WHAT TO WORK ON:
This task calls for copying every line of the records that includes the word "codoc".

★ ★ ★ ★

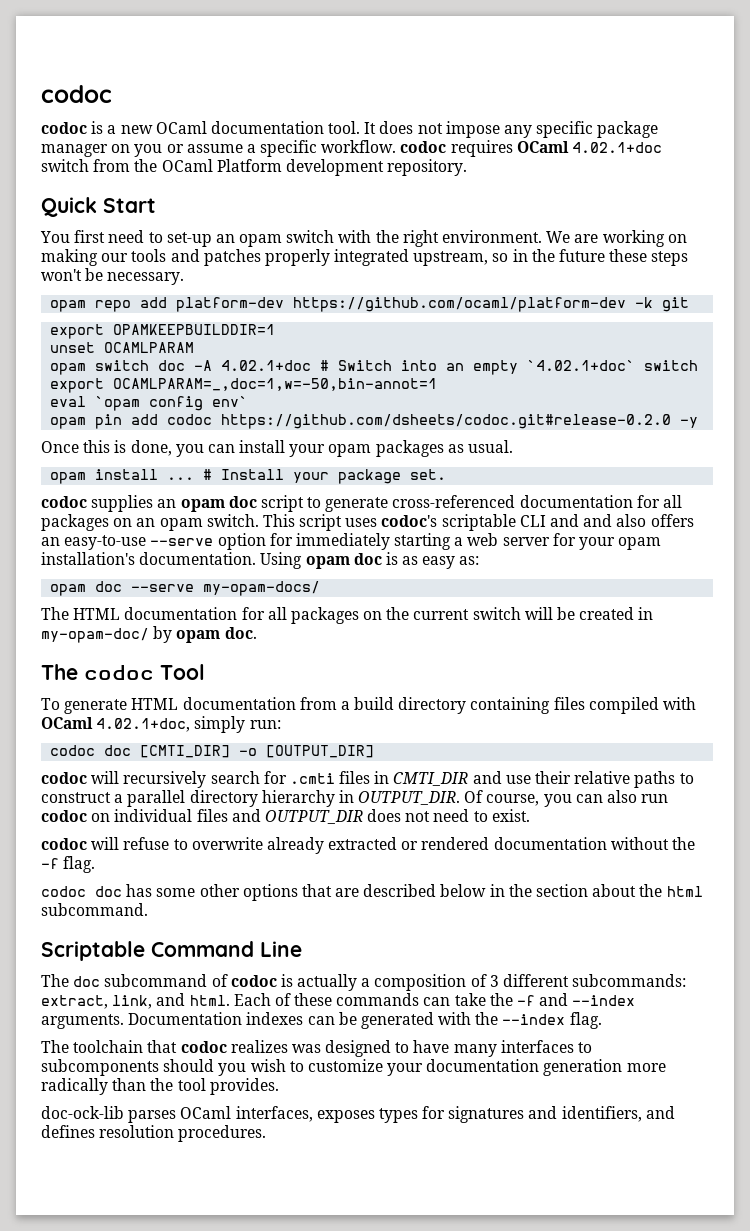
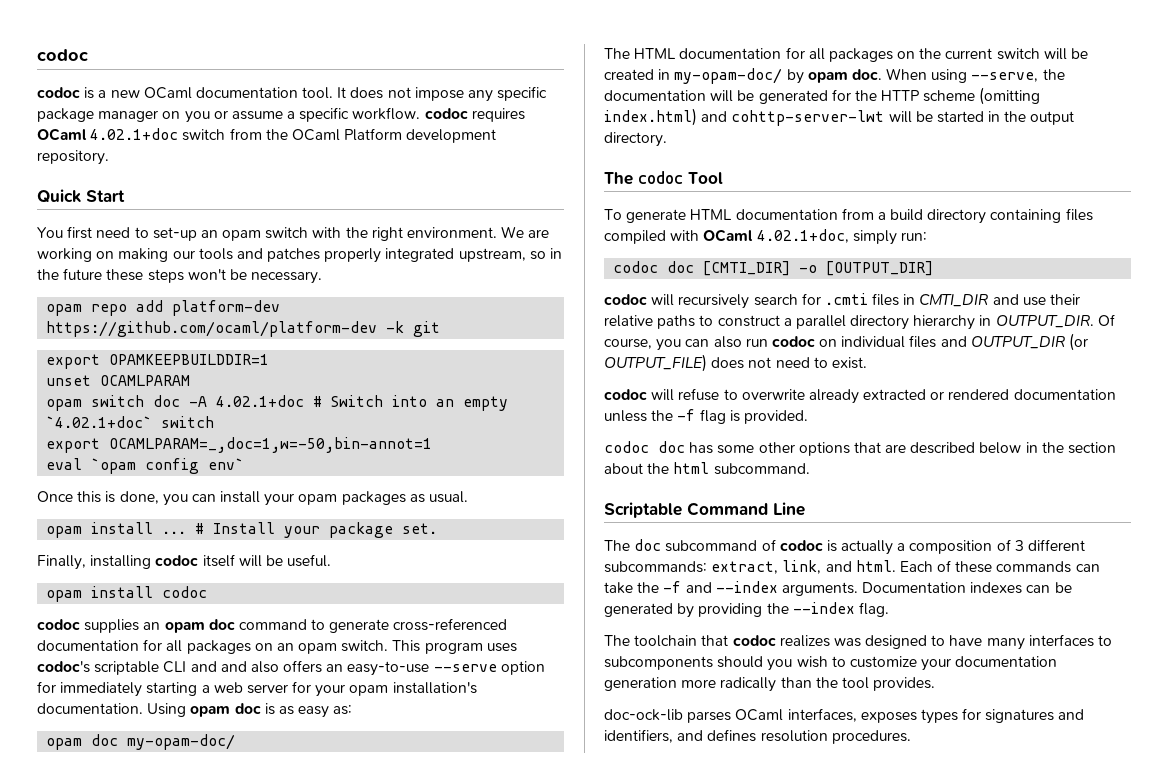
[50,414,699,429] // opam pin add codoc https://github.com/dsheets/codoc.git#release-0.2.0 -y -> (245, 464) none
(447, 474) none -> [37,554,332,570] [46,586,208,602] // Finally, installing codoc itself will be useful. // opam install codoc
[260,495,304,512] script -> [238,619,307,630] command
[299,514,343,531] script -> [424,642,483,654] program
[131,581,321,596] --serve my-opam-docs/ -> [127,734,236,750] my-opam-doc/
(257, 633) none -> [886,68,1065,83] [604,87,1041,105] [604,108,1075,126] [604,132,667,147] When using --serve, the documentation will be generated for the HTTP scheme (omitting index.html) and cohttp-server-lwt will be started in the output directory.
(363, 817) none -> [1069,333,1089,351] [604,354,707,372] (or OUTPUT_FILE)
[610,837,696,850] [41,856,96,873] without the -f flag. -> [604,409,808,424] unless the -f flag is provided.
[438,1012,472,1025] with -> [677,603,763,618] by providing

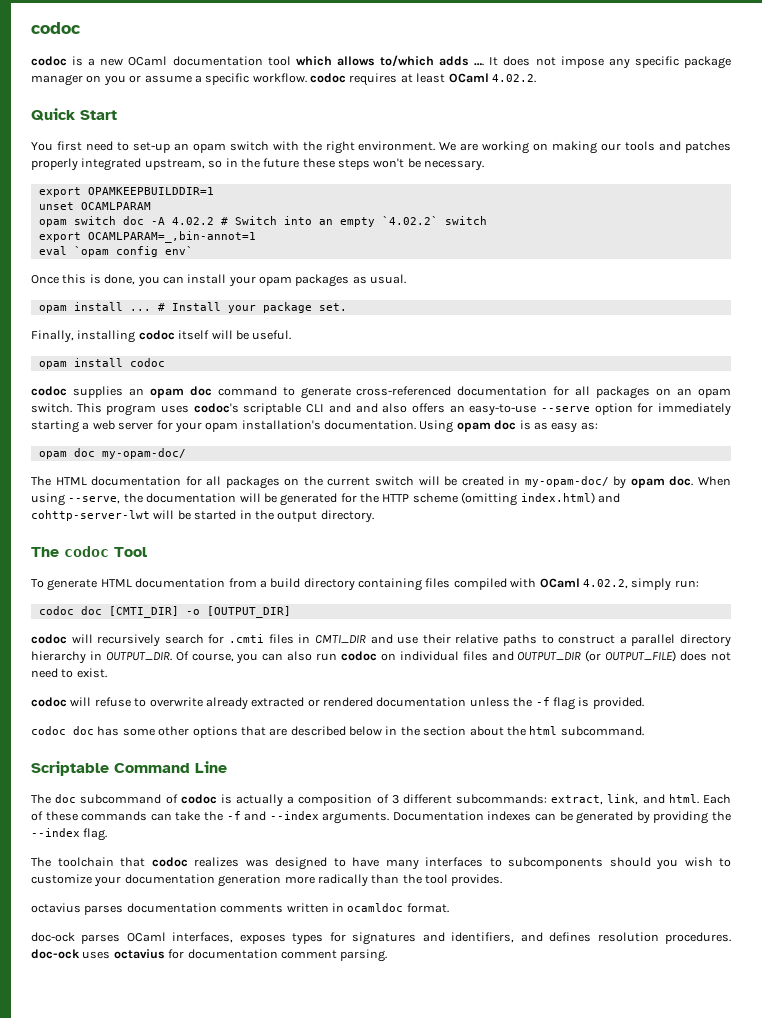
[302,87,334,99] tool. -> [267,55,485,67] tool which allows to/which adds ….
[37,128,497,143] [37,150,109,165] OCaml 4.02.1+doc switch from the OCaml Platform development repository. -> [400,73,536,83] at least OCaml 4.02.2.
[46,300,281,316] [46,321,441,337] // opam repo add platform-dev https://github.com/ocaml/platform-dev -k git -> (485, 165) none
[216,395,305,407] 4.02.1+doc -> [171,217,214,225] 4.02.2
[46,416,153,428] `4.02.1+doc` -> [381,216,438,225] `4.02.2`
[109,437,433,453] OCAMLPARAM=_,doc=1,w=-50,bin-annot=1 -> [87,231,256,243] OCAMLPARAM=_,bin-annot=1
[756,229,849,243] 4.02.1+doc, -> [582,579,628,589] 4.02.2,
[604,709,683,721] doc-ock-lib -> [31,903,449,915] [31,932,75,942] octavius parses documentation comments written in ocamldoc format. // doc-ock
(911, 737) none -> [31,949,388,962] doc-ock uses octavius for documentation comment parsing.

★ ★ ★ ★

ANSWER TO THE EXERCISE:
[50,414,699,429] // opam pin add codoc https://github.com/dsheets/codoc.git#release-0.2.0 -y -> (245, 464) none
(447, 474) none -> [37,554,332,570] [46,586,208,602] // Finally, installing codoc itself will be useful. // opam install codoc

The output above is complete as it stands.